For now the sons of the Church’s darlings, of the Crusaders whom the Pope had sent, beneath a gonfalon blessed by him, to destroy the liberties of England, turned, by a just retribution, upon that very Norman clergy who had abetted all their iniquities in the name of Rome. “They spared neither church nor churchyard, but took all that was valuable therein, and then burned the church and all together. Neither did they spare the lands of bishops, nor of abbots, nor of priests; but they robbed the monks and clergy, and every man plundered his neighbor as much as he could. If two or three men came riding to a town, all the townsfolk fled before them, and thought that they were robbers. The bishops and clergy were forever cursing them; but this to them was nothing, for they were all accursed and forsworn and reprobate. The earth bare no corn: you might as well have tilled the sea, for all the land was ruined by such deeds, and it was said openly that Christ and his saints slept.”

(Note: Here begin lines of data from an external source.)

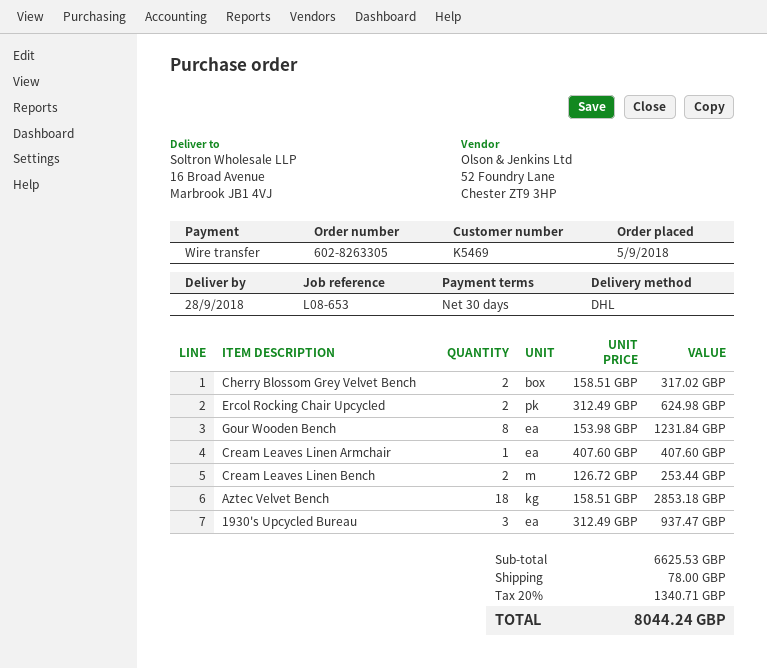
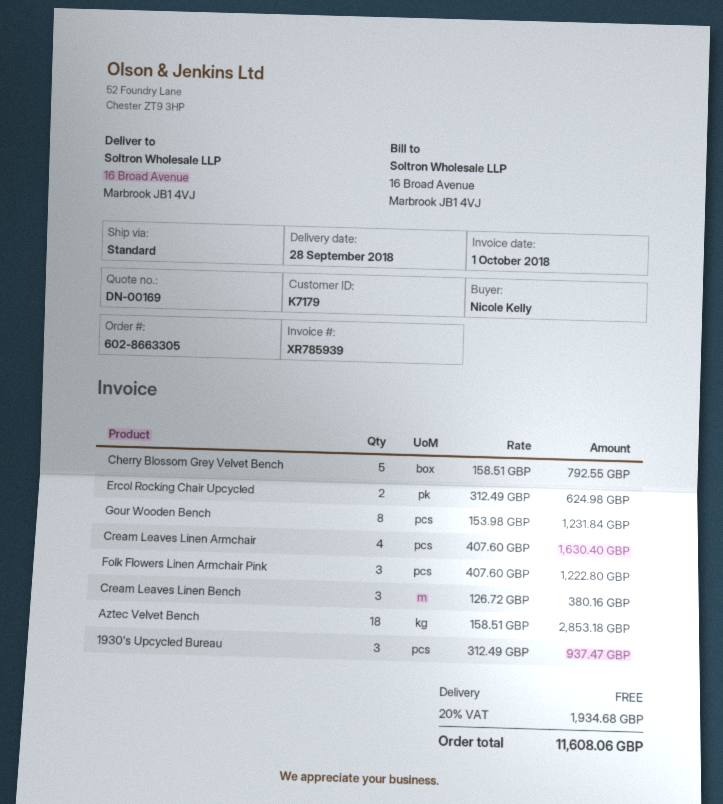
order number: 602-8263305 -> 602-8663305
customer number: K5469 -> K7179
shipping method: DHL -> standard
Cherry Blossom Grey Velvet Bench: 2 x 158.51 = 317.02 -> 5 x 158.51 = 792.55
Cream Leaves Linen Armchair: 1 x 407.60 = 407.60 -> 4 x 407.60 = 1630.40
Cream Leaves Linen Bench: 2 x 126.72 = 253.44 -> 3 x 126.72 = 380.16
Folk Flowers Linen Armchair Pink: none -> 3 x 407.60 = 1222.80
shipping: 78.00 -> 0.00
tax: 20% = 1340.71 -> 20% = 1934.68
total: 8044.24 -> 11608.06

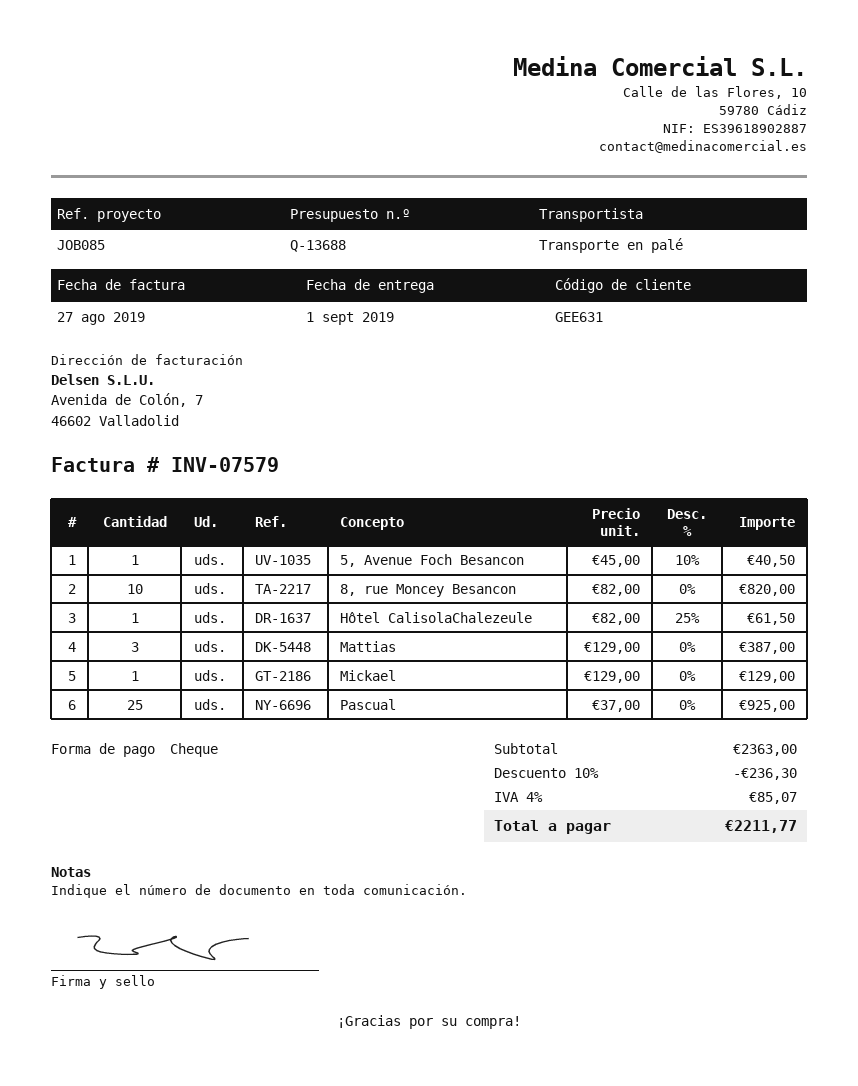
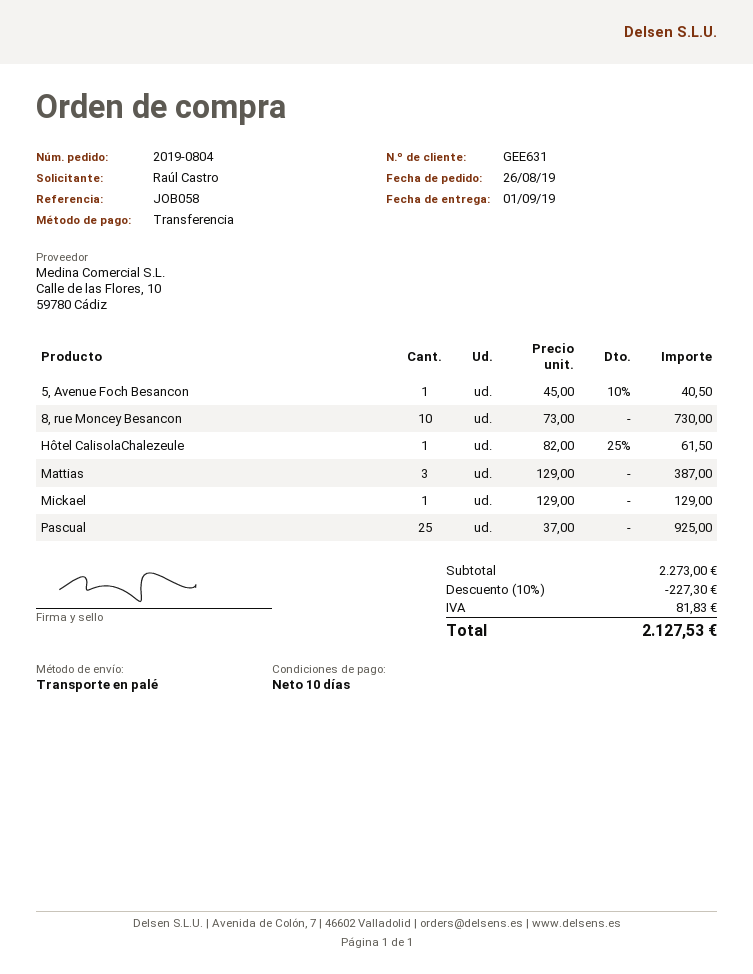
reference: JOB085 -> JOB058
payment method: cheque -> bank transfer
8, rue Moncey Besancon: 10 x 82.00 = 820.00 -> 10 x 73.00 = 730.00
subtotal: 2363.00 -> 2273.00
discount: 10% = 236.30 -> 10% = 227.30
tax: 85.07 -> 81.83
total: 2211.77 -> 2127.53

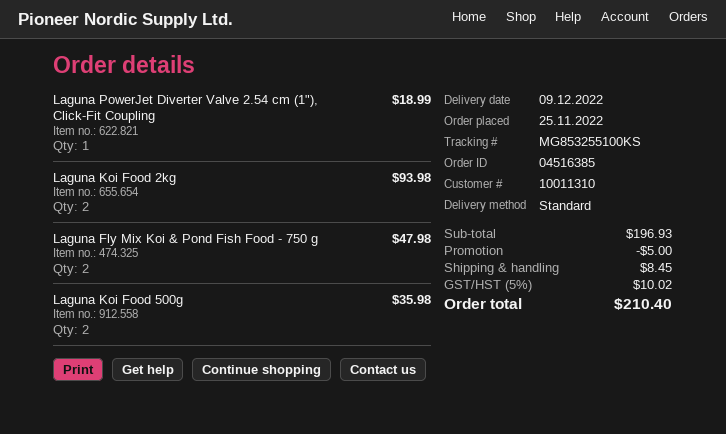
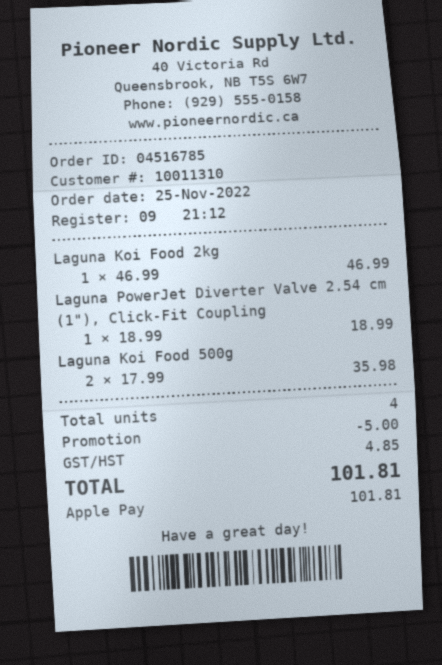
order number: 04516385 -> 04516785
Laguna Koi Food 2kg: 2 for 93.98 -> 1 for 46.99
Laguna Fly Mix Koi & Pond Fish Food - 750 g: 2 for 47.98 -> none
shipping: 8.45 -> none
tax: 10.02 -> 4.85
total: 210.40 -> 101.81

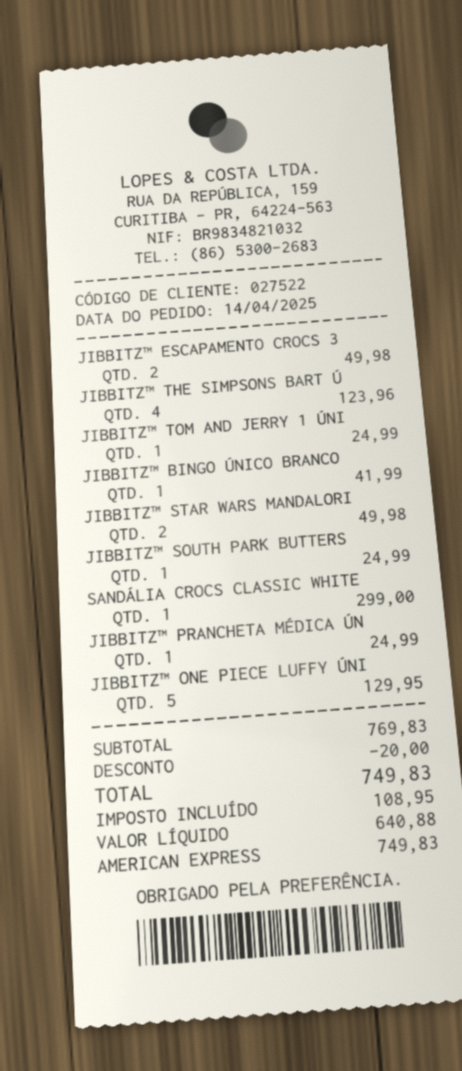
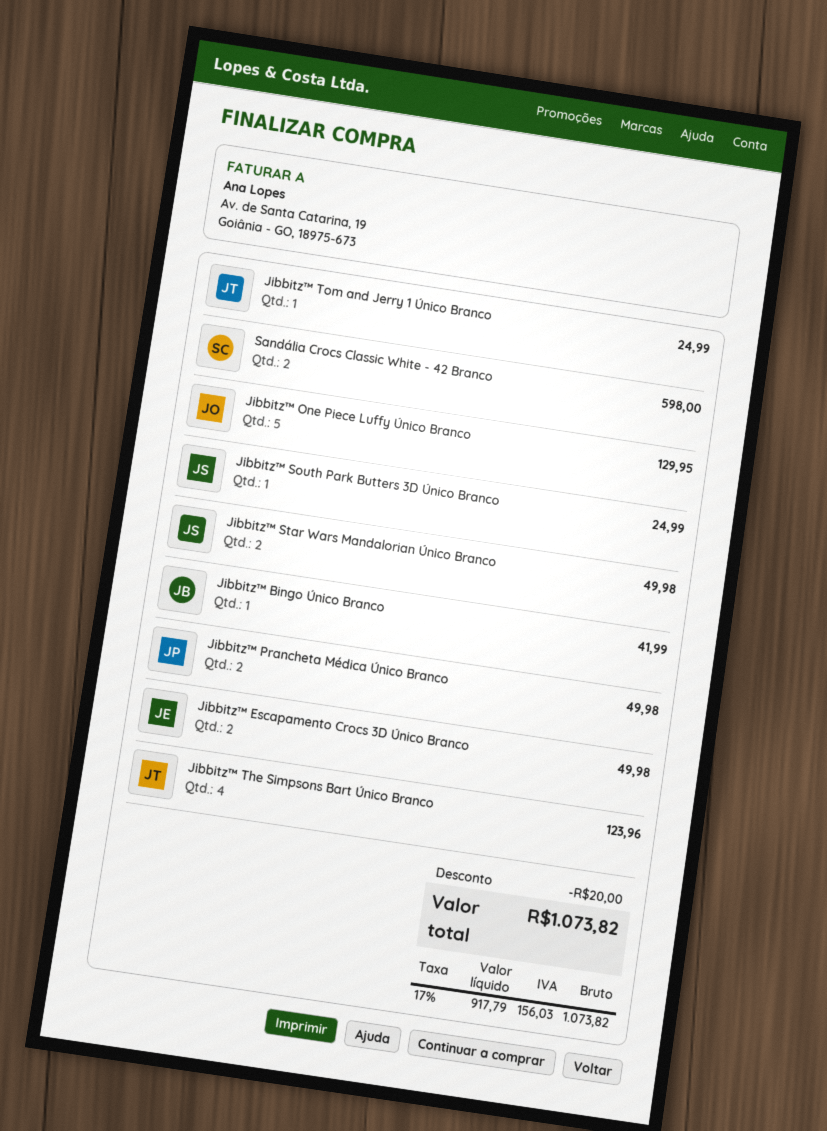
SANDÁLIA CROCS CLASSIC WHITE: 1 for 299.00 -> 2 for 598.00
JIBBITZ™ PRANCHETA MÉDICA ÚN: 1 for 24.99 -> 2 for 49.98
net: 640.88 -> 917.79
tax: 108.95 -> 156.03
total: 749.83 -> 1073.82

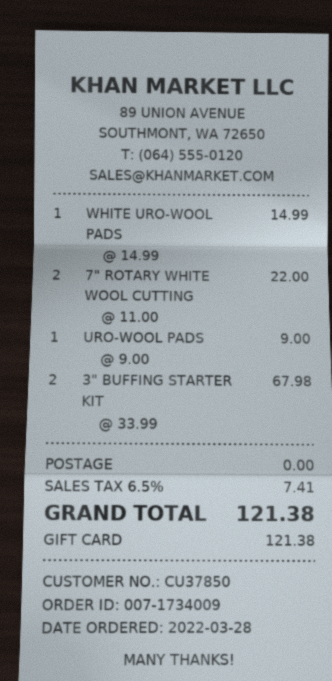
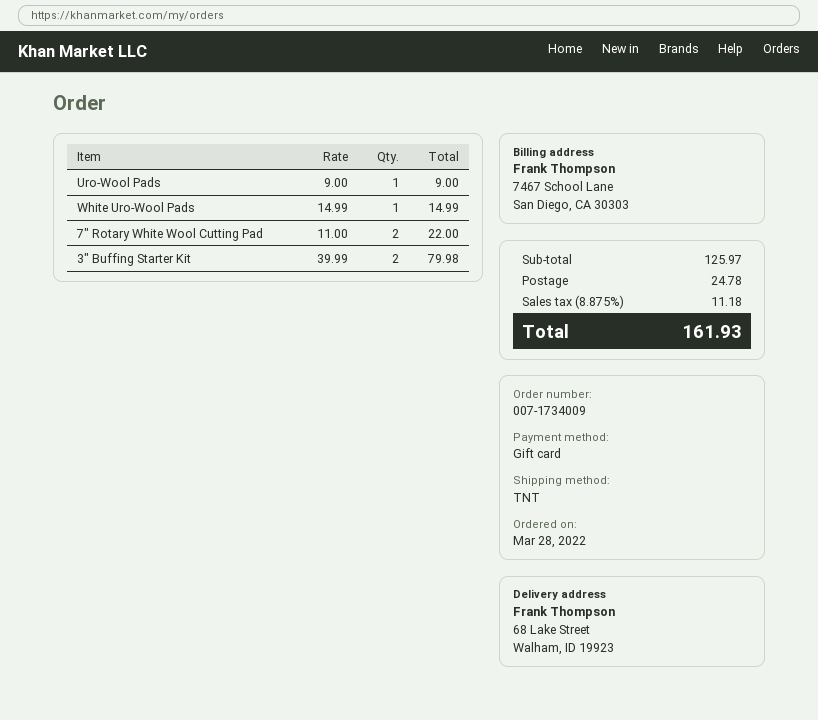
3" BUFFING STARTER KIT: 2 x 33.99 = 67.98 -> 2 x 39.99 = 79.98
shipping: 0.00 -> 24.78
tax: 6.5% = 7.41 -> 8.875% = 11.18
total: 121.38 -> 161.93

And so was avenged the blood of Harold and his brothers, of Edwin and Morcar, of Waltheof and Hereward.
And those who had the spirit of Hereward in them fled to the merry greenwood, and became bold outlaws, with Robin Hood, Scarlet, and John, Adam Bell, and Clym of the Cleugh, and William of Cloudeslee; and watched with sullen joy the Norman robbers tearing in pieces each other, and the Church who had blest their crime.
And they talked and sung of Hereward, and all his doughty deeds, over the hearth in lone farm-houses, or in the outlaw’s lodge beneath the hollins green; and all the burden of their song was, “Ah that Hereward were alive again!” for they knew not that Hereward was alive forevermore; that only his husk and shell lay mouldering there in Crowland choir; that above them, and around them, and in them, destined to raise them out of that bitter bondage, and mould them into a great nation, and the parents of still greater nations in lands as yet unknown, brooded the immortal spirit of Hereward, now purged from all earthly dross, even the spirit of Freedom, which can never die.
CHAPTER XLIII. — HOW DEEPING FEN WAS DRAINED.
But war and disorder, ruin and death, cannot last forever. They are by their own nature exceptional and suicidal, and spend themselves with what they feed on. And then the true laws of God’s universe, peace and order, usefulness and life, will reassert themselves, as they have been waiting all along to do, hid in God’s presence from the strife of men.
And even so it was with Bourne.
Nearly eighty years after, in the year of Grace 1155, there might have been seen sitting, side by side and hand in hand, upon a sunny bench on the Bruneswald slope, in the low December sun, an old knight and an old lady, the master and mistress of Bourne.